## Instructions to follow
Please read the records below and return each line holding the string "Affiche".

[Revision tracking records]
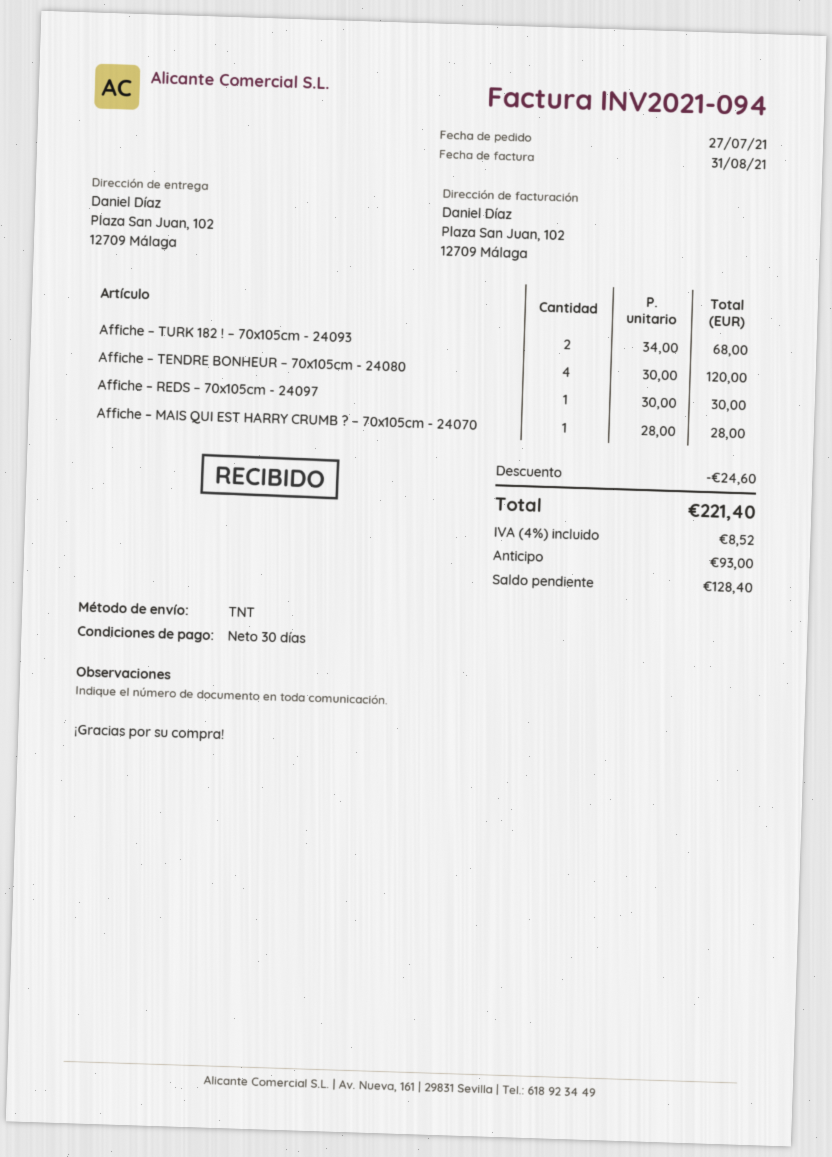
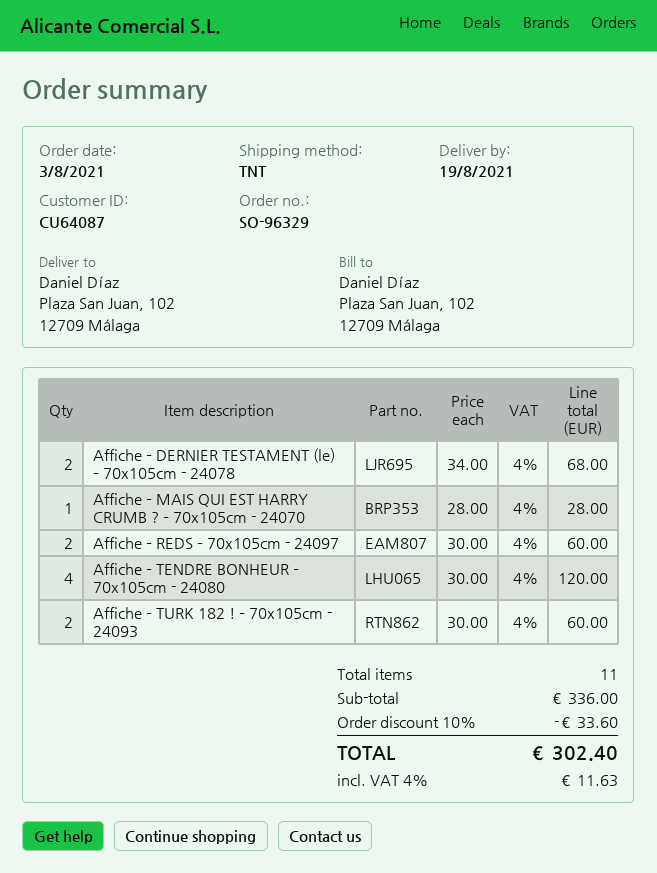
order date: 2021-07-27 -> 2021-08-03
Affiche – TURK 182 ! – 70x105cm - 24093: 2 x 34.00 = 68.00 -> 2 x 30.00 = 60.00
Affiche – REDS – 70x105cm - 24097: 1 x 30.00 = 30.00 -> 2 x 30.00 = 60.00
Affiche – DERNIER TESTAMENT (le) – 70x105cm - 24078: none -> 2 x 34.00 = 68.00
discount: 24.60 -> 33.60
tax: 4% = 8.52 -> 4% = 11.63
total: 221.40 -> 302.40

## Solution to the exercise
Affiche – TURK 182 ! – 70x105cm - 24093: 2 x 34.00 = 68.00 -> 2 x 30.00 = 60.00
Affiche – REDS – 70x105cm - 24097: 1 x 30.00 = 30.00 -> 2 x 30.00 = 60.00
Affiche – DERNIER TESTAMENT (le) – 70x105cm - 24078: none -> 2 x 34.00 = 68.00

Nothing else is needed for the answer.